[BUG]baichuan-13b-error
1, python -m lightllm.server.api_server --model_dir baichuan-13b --host 0.0.0.0 --port 8080 --tp 1 --max_total_token_num 4096 --trust_remote_code
success and can see log :
INFO: Started server process [560] INFO: Waiting for application startup. INFO: Application startup complete. INFO: Uvicorn running on http://127.0.0.1:8080 (
2, curl http://127.0.0.1:8080/generate -X POST -d '{"inputs":"What is AI?","parameters":{"max_new_tokens":17, "frequency_penalty":1}}' -H 'Content-Type: application/json'
3, the server error and pending, the client also pending .

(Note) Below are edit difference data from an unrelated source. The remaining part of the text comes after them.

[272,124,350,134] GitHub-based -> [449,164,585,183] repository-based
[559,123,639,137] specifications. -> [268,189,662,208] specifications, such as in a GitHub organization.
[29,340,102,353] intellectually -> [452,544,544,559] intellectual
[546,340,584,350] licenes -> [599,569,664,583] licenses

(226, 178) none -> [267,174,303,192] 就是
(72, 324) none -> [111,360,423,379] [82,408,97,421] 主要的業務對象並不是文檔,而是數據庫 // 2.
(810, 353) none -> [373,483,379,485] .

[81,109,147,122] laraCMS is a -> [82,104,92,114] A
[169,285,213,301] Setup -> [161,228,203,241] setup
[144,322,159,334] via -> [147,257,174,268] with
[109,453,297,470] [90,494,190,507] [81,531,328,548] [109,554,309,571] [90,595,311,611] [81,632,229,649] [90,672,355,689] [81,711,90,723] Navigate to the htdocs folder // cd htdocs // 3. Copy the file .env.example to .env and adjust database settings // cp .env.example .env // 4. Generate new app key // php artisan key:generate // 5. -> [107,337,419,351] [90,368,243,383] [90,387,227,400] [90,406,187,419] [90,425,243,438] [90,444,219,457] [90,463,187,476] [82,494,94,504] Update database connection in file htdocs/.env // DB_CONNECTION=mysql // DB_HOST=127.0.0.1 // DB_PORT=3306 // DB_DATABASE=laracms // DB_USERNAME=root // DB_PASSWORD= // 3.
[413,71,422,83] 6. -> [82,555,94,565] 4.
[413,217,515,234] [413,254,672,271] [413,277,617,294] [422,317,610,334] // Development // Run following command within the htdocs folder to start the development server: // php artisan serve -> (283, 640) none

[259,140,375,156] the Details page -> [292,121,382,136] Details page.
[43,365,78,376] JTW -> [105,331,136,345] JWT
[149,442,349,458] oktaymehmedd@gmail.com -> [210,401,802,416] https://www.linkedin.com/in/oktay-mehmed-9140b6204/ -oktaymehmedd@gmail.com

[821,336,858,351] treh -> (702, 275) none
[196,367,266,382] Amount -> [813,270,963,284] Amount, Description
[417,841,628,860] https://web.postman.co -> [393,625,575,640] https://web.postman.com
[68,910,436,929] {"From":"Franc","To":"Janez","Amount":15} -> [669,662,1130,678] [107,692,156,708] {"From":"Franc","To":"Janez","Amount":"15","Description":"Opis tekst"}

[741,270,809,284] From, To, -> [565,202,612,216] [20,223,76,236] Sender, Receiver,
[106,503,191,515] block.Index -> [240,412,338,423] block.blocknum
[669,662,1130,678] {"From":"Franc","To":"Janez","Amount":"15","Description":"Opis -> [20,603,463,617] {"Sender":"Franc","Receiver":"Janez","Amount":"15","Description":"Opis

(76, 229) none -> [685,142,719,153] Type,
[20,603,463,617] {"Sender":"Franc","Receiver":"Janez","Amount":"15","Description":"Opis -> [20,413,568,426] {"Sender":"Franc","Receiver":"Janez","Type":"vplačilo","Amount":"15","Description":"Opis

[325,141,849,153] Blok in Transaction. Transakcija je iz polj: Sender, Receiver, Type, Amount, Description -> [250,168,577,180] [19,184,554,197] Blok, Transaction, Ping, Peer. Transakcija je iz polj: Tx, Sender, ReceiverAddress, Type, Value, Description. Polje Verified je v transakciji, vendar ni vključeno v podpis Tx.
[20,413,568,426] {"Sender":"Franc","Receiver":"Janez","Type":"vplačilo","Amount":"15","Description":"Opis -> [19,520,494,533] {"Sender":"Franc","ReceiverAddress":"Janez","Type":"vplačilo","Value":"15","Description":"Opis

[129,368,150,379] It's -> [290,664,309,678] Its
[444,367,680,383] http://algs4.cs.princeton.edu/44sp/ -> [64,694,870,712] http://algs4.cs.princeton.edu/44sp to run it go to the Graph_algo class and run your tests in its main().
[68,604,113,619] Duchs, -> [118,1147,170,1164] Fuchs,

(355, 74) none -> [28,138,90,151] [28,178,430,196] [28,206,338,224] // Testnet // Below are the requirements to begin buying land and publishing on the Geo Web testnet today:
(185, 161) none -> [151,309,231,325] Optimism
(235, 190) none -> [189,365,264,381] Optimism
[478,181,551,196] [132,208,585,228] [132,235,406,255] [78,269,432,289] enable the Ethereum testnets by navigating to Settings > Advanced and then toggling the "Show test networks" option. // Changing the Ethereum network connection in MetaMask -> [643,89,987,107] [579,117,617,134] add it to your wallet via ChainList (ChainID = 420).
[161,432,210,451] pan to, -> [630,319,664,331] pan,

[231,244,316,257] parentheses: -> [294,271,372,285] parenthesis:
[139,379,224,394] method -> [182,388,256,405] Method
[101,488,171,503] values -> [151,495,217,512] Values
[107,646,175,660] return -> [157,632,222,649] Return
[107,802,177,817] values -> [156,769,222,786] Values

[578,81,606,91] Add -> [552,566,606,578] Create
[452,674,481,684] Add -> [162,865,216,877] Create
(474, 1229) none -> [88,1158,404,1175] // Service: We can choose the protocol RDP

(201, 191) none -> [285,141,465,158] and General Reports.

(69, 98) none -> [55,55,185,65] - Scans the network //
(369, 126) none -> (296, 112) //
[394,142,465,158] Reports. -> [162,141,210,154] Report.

python: /project/lib/Analysis/Allocation.cpp:40: std::pair<llvm::SmallVector
The same problem occurs when using the chatglm2-6b model
@kuangdao @chatllm
The code has been tested on a range of GPUs including A100, A800, 4090, and H800. If you are running the code on A100, A800, etc., we recommend using triton==2.0.0.dev20221202 or triton==2.1.0. If you are running the code on H800, etc., it is necessary to compile and install the source code of [triton==2.1.0](https://github.com/openai/triton/tree/main) from the GitHub repository. If the code doesn't work on other GPUs, try modifying the triton kernel used in model inference.
Install Triton Package
use triton==2.0.0.dev20221202
pip install triton==2.0.0.dev20221202
use triton==2.1.0 (Better performance, but the code is under continuous development and may be unstable.)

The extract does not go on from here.